You can use pkg_resources to return the contents of your desired file as a string and you can use pkg_resources to get the actual path of the desired file on your system.

Let's say that you have a module called stackoverflow.

stackoverflow/
|-- app
| `-- __init__.py
`-- resources
 |-- bands
 | |-- Dream\ Theater
 | |-- __init__.py
 | |-- King's\ X
 | |-- Megadeth
 | `-- Rush
 `-- __init__.py
3 directories, 7 files

Now let's say that you want to access the file Rush. Use pkg_resources.resouces_filename to get the path to Rush and pkg_resources.resource_string to get the contents of Rush, thusly:

import pkg_resources
if __name__ == "__main__":
 print pkg_resources.resource_filename('resources.bands', 'Rush')
 print pkg_resources.resource_string('resources.bands', 'Rush')

The output:

/home/sri/workspace/stackoverflow/resources/bands/Rush
Base: Geddy Lee
Vocals: Geddy Lee
Guitar: Alex Lifeson
Drums: Neil Peart

This works for all packages in your python path.

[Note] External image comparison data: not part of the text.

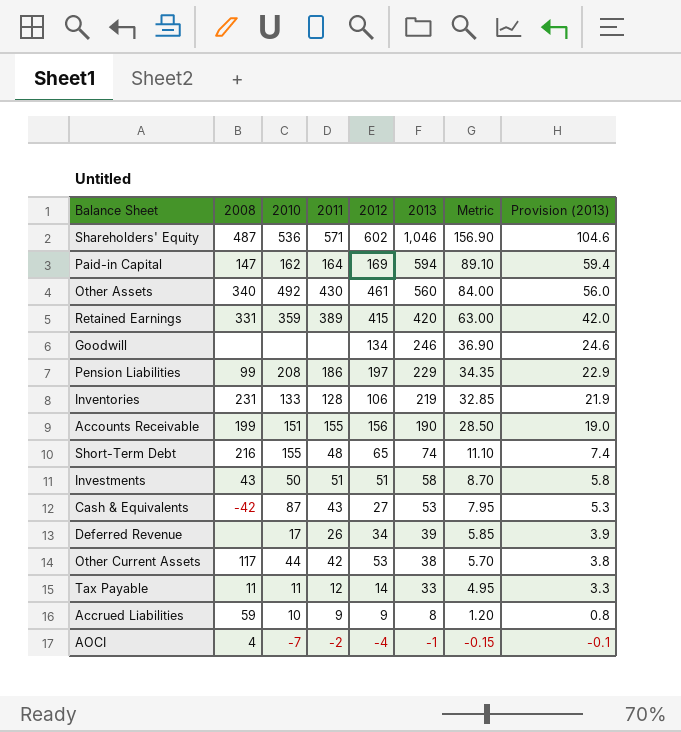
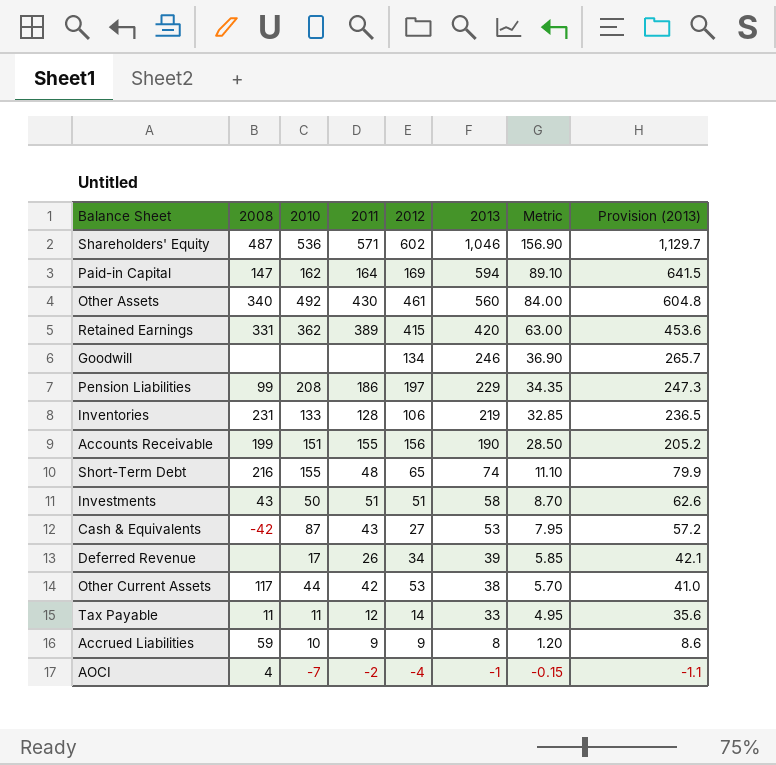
column Provision (2013) | formula: [2013] * 0.1 -> [2013] * 1.08
Retained Earnings | 2010: 359 -> 362

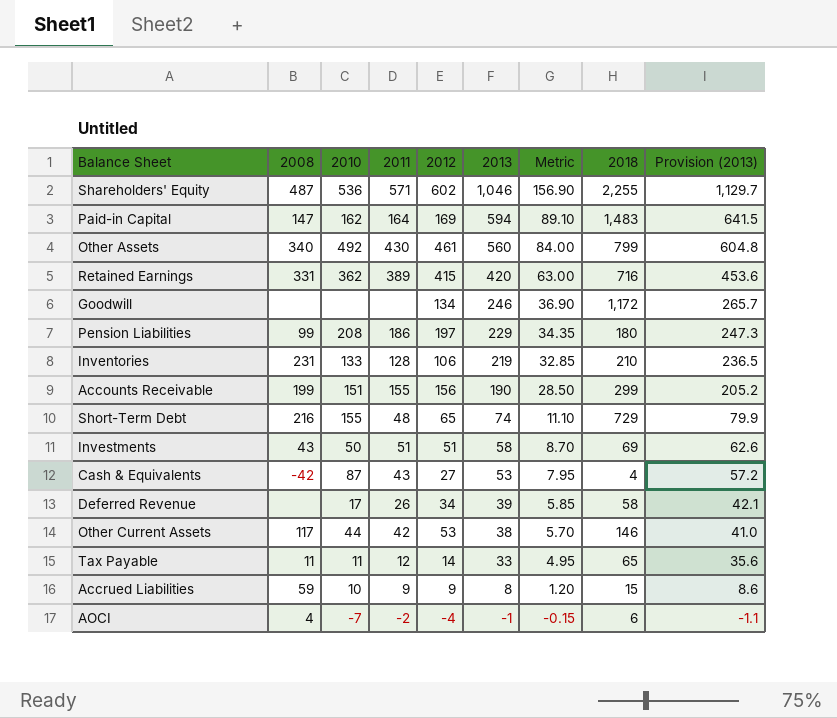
column 2018 | position: none -> 8

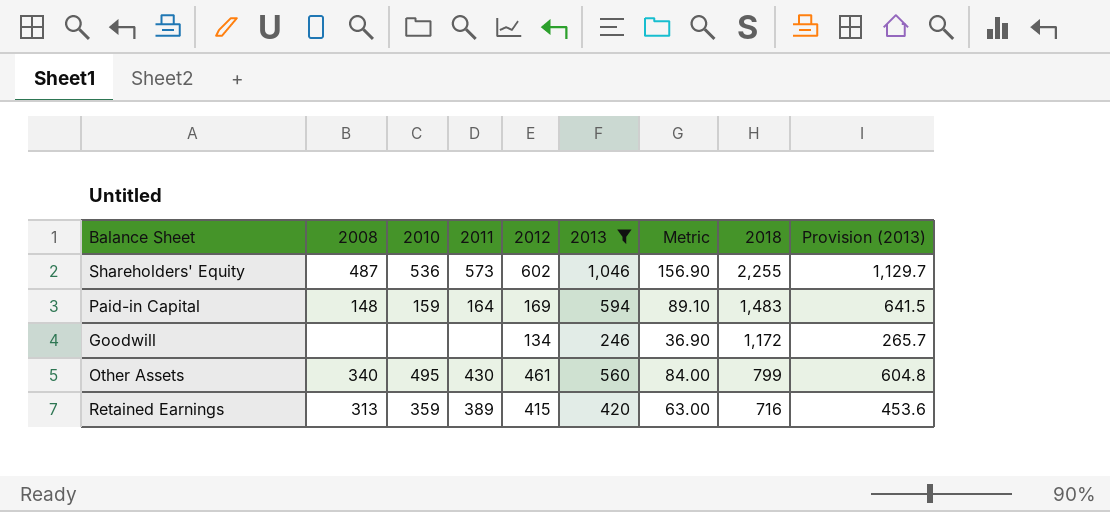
filter: none -> 2013 >= 246
row order: 2013 descending -> 2018 descending
Shareholders' Equity | 2011: 571 -> 573
Paid-in Capital | 2008: 147 -> 148
Paid-in Capital | 2010: 162 -> 159
Other Assets | 2010: 492 -> 495
Retained Earnings | 2008: 331 -> 313
Retained Earnings | 2010: 362 -> 359

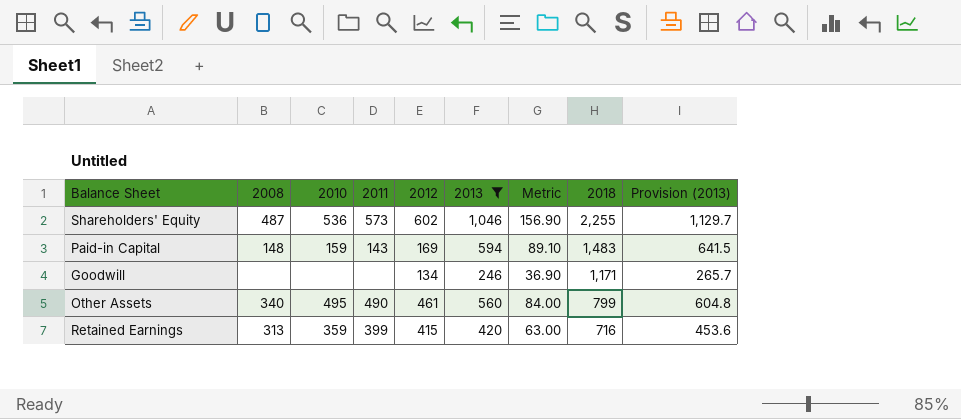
Paid-in Capital | 2011: 164 -> 143
Goodwill | 2018: 1,172 -> 1,171
Other Assets | 2011: 430 -> 490
Retained Earnings | 2011: 389 -> 399

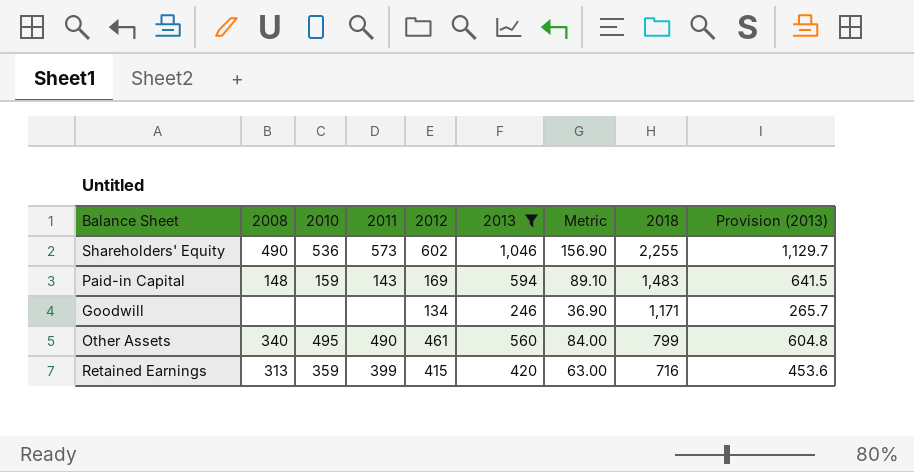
Shareholders' Equity | 2008: 487 -> 490

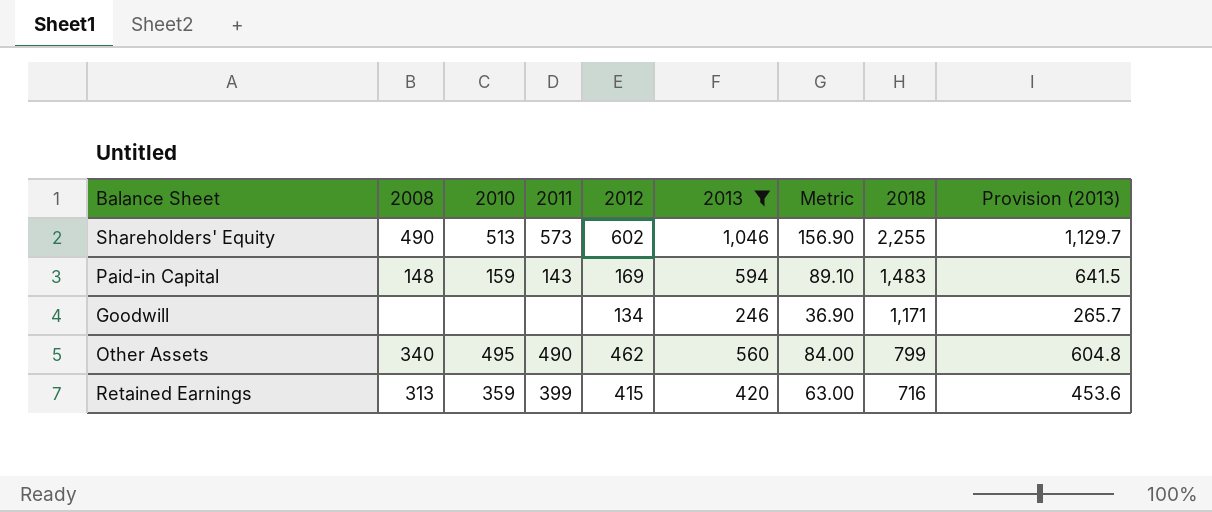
Shareholders' Equity | 2010: 536 -> 513
Other Assets | 2012: 461 -> 462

So if you want to know where lxml.etree exists on your system:

import pkg_resources
if __name__ == "__main__":
 print pkg_resources.resource_filename('lxml', 'etree')

output:

/usr/lib64/python2.7/site-packages/lxml/etree

The point is that you can use this standard method to access files that are installed on your system (e.g pip install xxx) and files that are within the module that you're currently working on.